Magic Tuber Stringband is recommended to fans of label mates Black Twig Pickers, offering a homespun sound that perfectly reflects their North Carolina home.  Asking “what does a modern string band sound like?”, the duo answers with a wealth of tones tumbling down the mountains like melting spring water.  Needlefall is out March 22 on Thrill Jockey. There may be some very scary hands on the cover of Kevin Coleman‘s Imagining Conversations, but the album itself is benign.  These fingerstyle guitar compositions, augmented by strings and synth, are recommended on the artist’s Bandcamp page to fans of Magic Tuber Stringband, so we’ve linked them in the same paragraph (Centripetal Force, March 19).  The warm fingerstyle guitar of tripliciti is showcased on opening single For My Father.  The band is billed as a “guitar supergroup,” a slightly misleading phrase that implies a much louder sound.  Instead, the trio is more interested in texture, emotion and mood.  Their self-titled album is out April 4.

 

The dream collaboration of Jim White and Marisa Anderson releases Swallowtail on May 9, merging their skills on drums and guitar to create something more than the sum of its prodigious parts (Thrill Jockey).  Folk string trio Fran & Flora delves into the traditional music traditions of multiple cultures, adds percussion and voice, and creates a tapestry of sounds and styles.  From Transylvania to Ukraine and rock to modern composition, Precious Collection bewilders and beguiles (Hidden Notes, April 12).

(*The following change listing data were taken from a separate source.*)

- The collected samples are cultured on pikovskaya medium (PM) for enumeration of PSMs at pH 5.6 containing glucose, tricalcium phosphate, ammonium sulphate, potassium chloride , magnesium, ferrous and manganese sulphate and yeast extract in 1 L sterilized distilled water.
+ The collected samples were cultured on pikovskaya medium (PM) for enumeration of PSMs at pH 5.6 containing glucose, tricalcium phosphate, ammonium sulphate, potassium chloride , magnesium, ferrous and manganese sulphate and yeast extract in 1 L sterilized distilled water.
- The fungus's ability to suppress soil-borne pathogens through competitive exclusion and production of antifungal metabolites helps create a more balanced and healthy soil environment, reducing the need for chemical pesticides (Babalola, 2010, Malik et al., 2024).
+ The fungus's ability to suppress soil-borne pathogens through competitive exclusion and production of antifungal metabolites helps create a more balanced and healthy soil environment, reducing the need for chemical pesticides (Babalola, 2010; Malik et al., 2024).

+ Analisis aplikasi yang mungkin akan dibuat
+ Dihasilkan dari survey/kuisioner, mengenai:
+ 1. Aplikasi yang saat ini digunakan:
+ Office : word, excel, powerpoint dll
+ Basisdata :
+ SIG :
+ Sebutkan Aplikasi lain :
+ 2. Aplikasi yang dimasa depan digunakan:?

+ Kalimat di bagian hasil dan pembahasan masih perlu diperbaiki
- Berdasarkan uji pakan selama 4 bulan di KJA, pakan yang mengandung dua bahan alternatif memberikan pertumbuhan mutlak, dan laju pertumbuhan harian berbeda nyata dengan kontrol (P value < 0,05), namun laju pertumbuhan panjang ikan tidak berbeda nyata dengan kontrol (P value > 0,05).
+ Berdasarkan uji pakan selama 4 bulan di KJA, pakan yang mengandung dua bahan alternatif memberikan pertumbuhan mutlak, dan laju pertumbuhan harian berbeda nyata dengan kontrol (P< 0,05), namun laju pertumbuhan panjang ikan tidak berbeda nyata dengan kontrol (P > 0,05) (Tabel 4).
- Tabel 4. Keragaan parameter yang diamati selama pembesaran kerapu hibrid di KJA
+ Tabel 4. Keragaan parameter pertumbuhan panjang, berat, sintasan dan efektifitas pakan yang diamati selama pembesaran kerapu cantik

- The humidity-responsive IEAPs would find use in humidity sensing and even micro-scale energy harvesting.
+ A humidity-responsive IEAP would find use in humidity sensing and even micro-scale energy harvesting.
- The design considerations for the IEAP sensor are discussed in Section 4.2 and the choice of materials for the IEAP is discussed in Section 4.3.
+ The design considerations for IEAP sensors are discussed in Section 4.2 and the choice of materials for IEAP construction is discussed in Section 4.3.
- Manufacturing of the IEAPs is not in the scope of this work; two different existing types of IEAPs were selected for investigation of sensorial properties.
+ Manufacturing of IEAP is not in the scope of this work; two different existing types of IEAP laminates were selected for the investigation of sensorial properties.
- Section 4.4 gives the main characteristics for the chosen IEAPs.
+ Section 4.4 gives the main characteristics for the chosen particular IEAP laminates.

We can’t believe Mike Post is still around ~ yes, the same Mike Post who composed the theme song for The Rockford Files and more!  Better yet, he’s still relevant, and Message from the Mountains & Echoes of the Delta should bring him a whole new generation of listeners (Sony Masterworks, April 5).  Raoul Eden‘s Incarnation is his second release in as many seasons, a flowering of 6 and 12-string guitar, lap steel and drone, improvising yet fluid (March 31). Add ambience, tape hiss and quiet noise to fingerpicking, and you have Black Brunswicker, a solo artist signed to Nettwerk, whose debut album will be out this spring.

David Murphy‘s album won’t be out in time for St. Patrick’s Day, but we suspect that Cuimhne Ghlinn: Explorations in Irish Music for Pedal Steel Guitar will be worth streaming all year long.  These tender tracks include contributions from Peter Broderick, Steve Wickham and more, celebrating Irish music across the years (Rollercoaster, April 19).

The sound of Khôra is mystic and global, a trance-inducing journey whose atmosphere is built through meditation bowl, ehru, kalimba and (surprise!) drum machine.  Gestures of Perception is offered with a 42-page book to enhance the experience (Marionette, April 19).  Farah Kaddour showcases the buzuq on her solo debut Badā, with a guest appearance by Ali El Hout, who plays Persian dak on two tracks.  This mix of composed and improvised music traverses worlds, transporting the listener through time and space (Asadun Alay, March 29).  Derek Monypeny offers a smooth folk-drone hybrid on The Oppositional Imagination by layering electric guitar and oud.  The end result is relaxing and uplifting (Debacle, March 22).